Earlier in the year, I blogged about the ambivalent ways in which this commitment was being understood - and members of the Westminster government's signal and continuing failure to clarify their intentions. The specific questions I last posed in July have still not been answered and remain germane. In particular: 

(1) Wrongdoing found to whose satisfaction? Proved to what standard?

(2) Some references to the power seem to imply a technical definition of wrongdoing, presumably referring to a charge proved in a criminal court. Is this the case? Would any crime do? Serious seems to put some qualification on wrongdoing. If so, what is the nature of that qualification?

(3) Alternatively, if serious wrongdoing will not require proof and conviction to the strict standard of general criminal law, who pray will adjudicate on the serious wrongfulness of MPs conduct? Some Westminster panel?

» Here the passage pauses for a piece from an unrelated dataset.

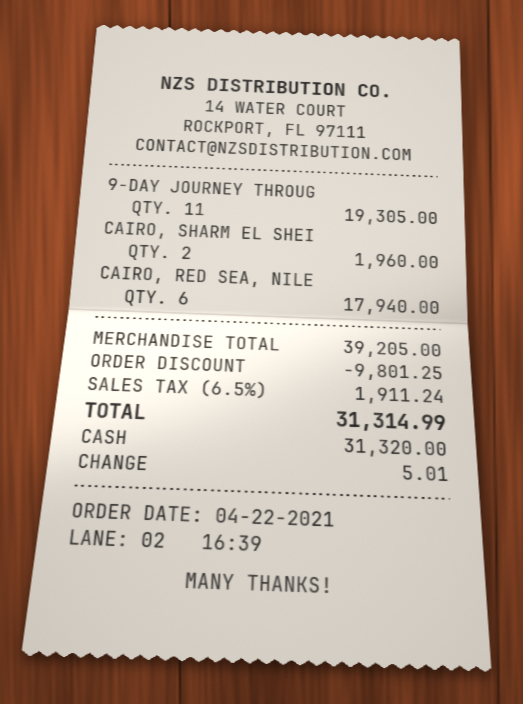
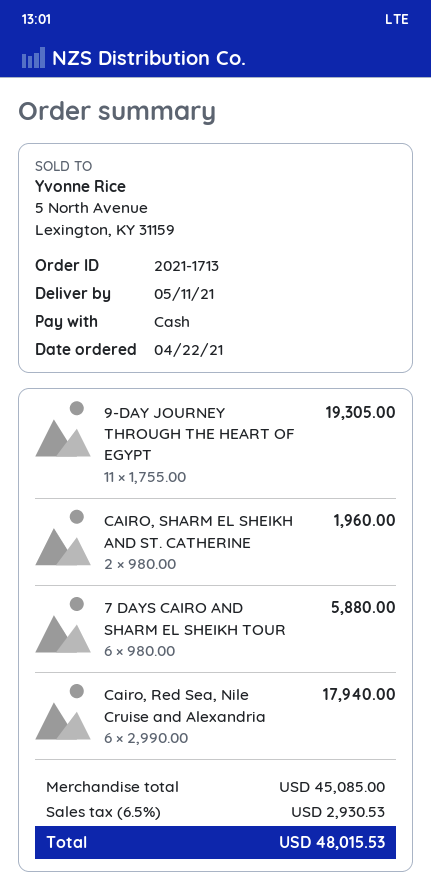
7 DAYS CAIRO AND SHARM EL SHEIKH TOUR: none -> 6 for 5880.00
subtotal: 39205.00 -> 45085.00
discount: 9801.25 -> none
tax: 6.5% = 1911.24 -> 6.5% = 2930.53
total: 31314.99 -> 48015.53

(4) Alternatively, if there is no standard or no authoritative adjudicator of proved serious wrongfulness, wouldn't it be more accurate to say that the government proposes to allow a recall election simply if 10% of the relevant population sign a petition?

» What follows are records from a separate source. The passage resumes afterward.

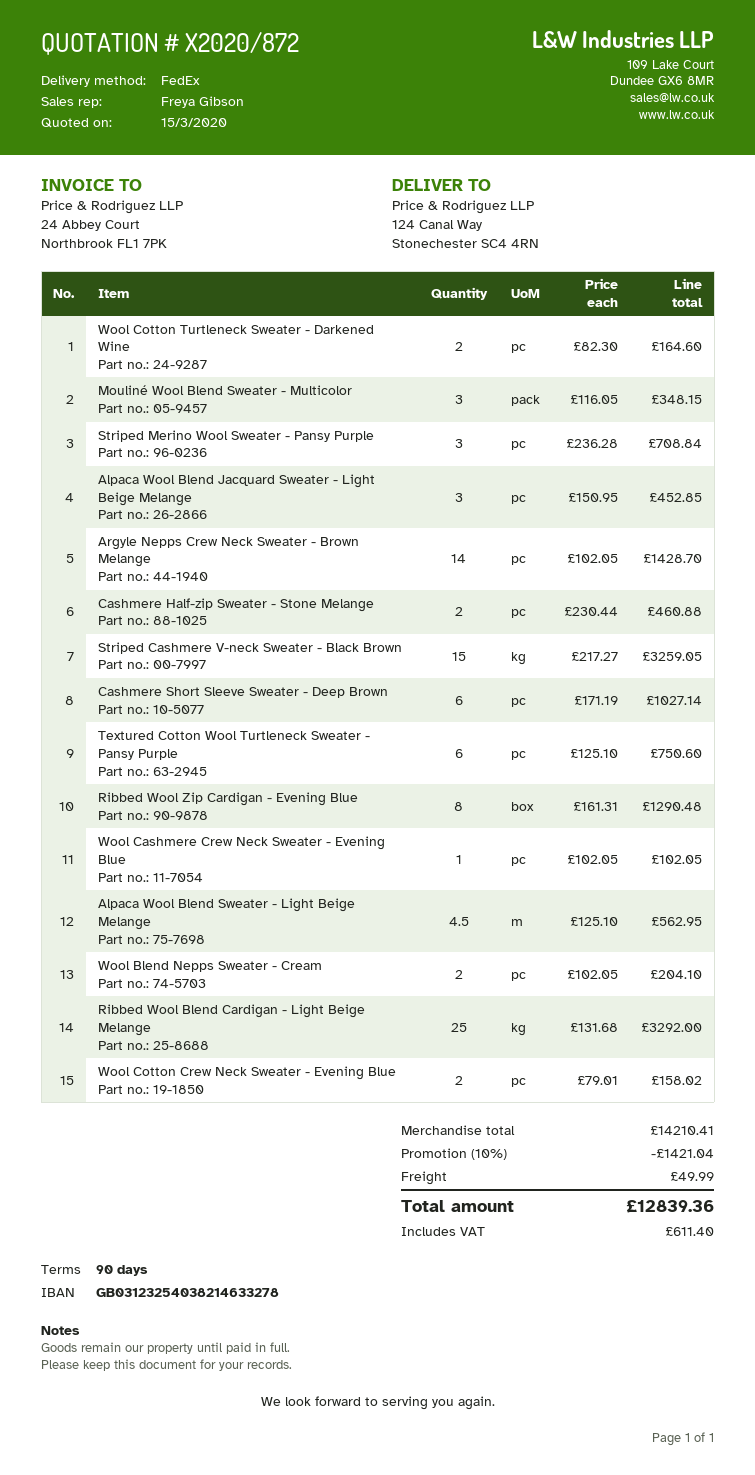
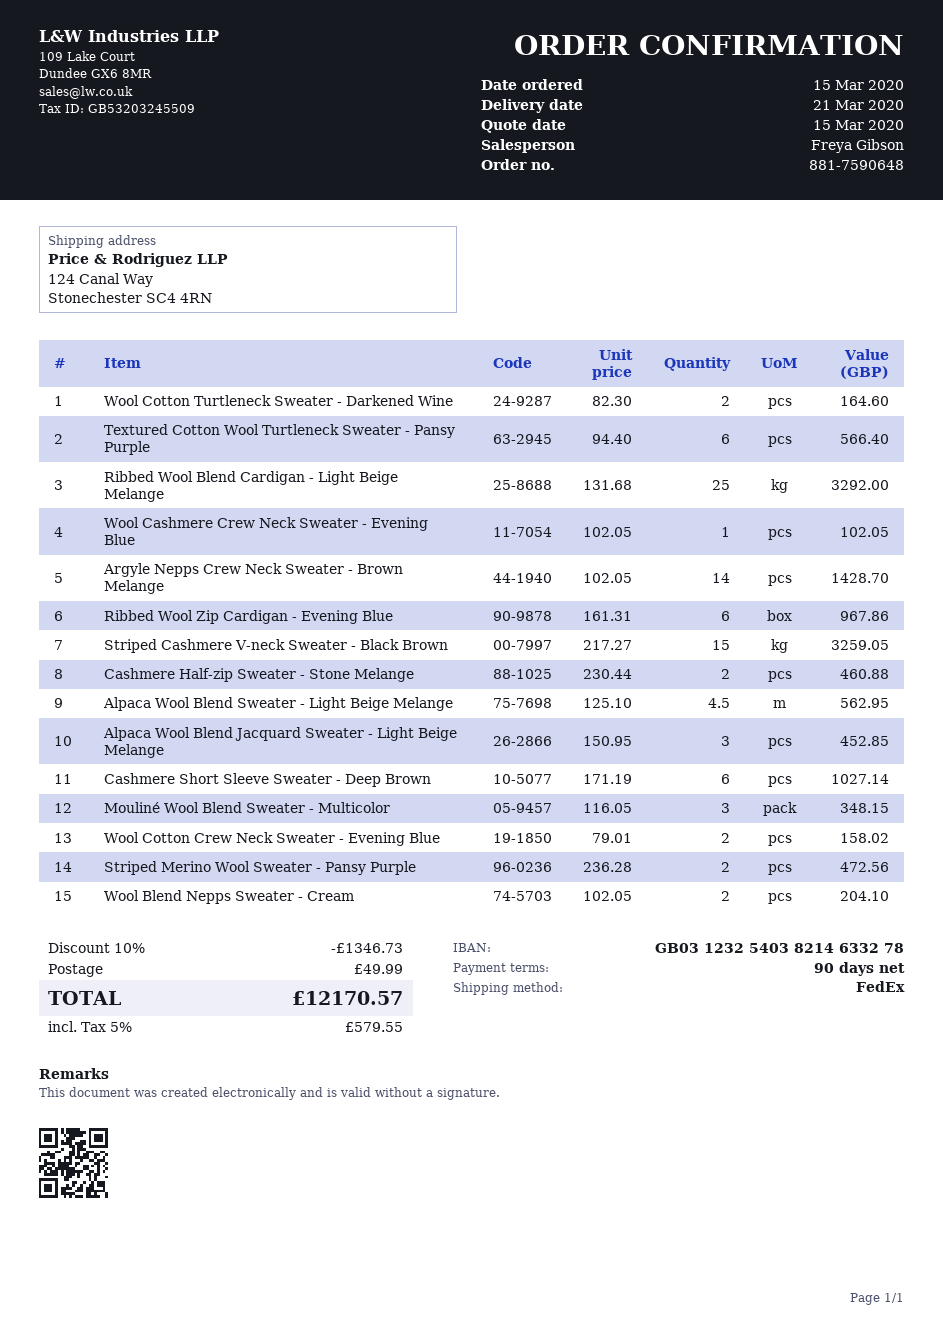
Striped Merino Wool Sweater - Pansy Purple: 3 x 236.28 = 708.84 -> 2 x 236.28 = 472.56
Textured Cotton Wool Turtleneck Sweater - Pansy Purple: 6 x 125.10 = 750.60 -> 6 x 94.40 = 566.40
Ribbed Wool Zip Cardigan - Evening Blue: 8 x 161.31 = 1290.48 -> 6 x 161.31 = 967.86
discount: 10% = 1421.04 -> 10% = 1346.73
tax: 611.40 -> 579.55
total: 12839.36 -> 12170.57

Interestingly, the Liberal back-flip from promise to phase out tuition fees to ratcetting them up mercilessly along with our Tory cronies lends these crucial issues a particularly significant frisson. How might this hostile context impact on the detail and crucially the timing of the reform? Take the University of Edinburgh, which educated 28,394 students in 2009/10. A few reasonable caveats should be taken into account. Firstly, the population is dispersed across the city's constituencies, secondly, the electoral-roll total will be diminished by non-voting international students, thirdly, some may vote in home constituencies, finally others may support the introduction and  debt inflation of tuition fees or in the alternative, just not give a fig. My point is that the student population of the University of Edinburgh alone pushes us way over the proposed rule allowing 10% of the electoral roll to force a recall election in their constituency. In Edinburgh's case, of course, a number of higher education institutions overlap, so the potential student population is even higher. The same story can be told in different parts of the country. 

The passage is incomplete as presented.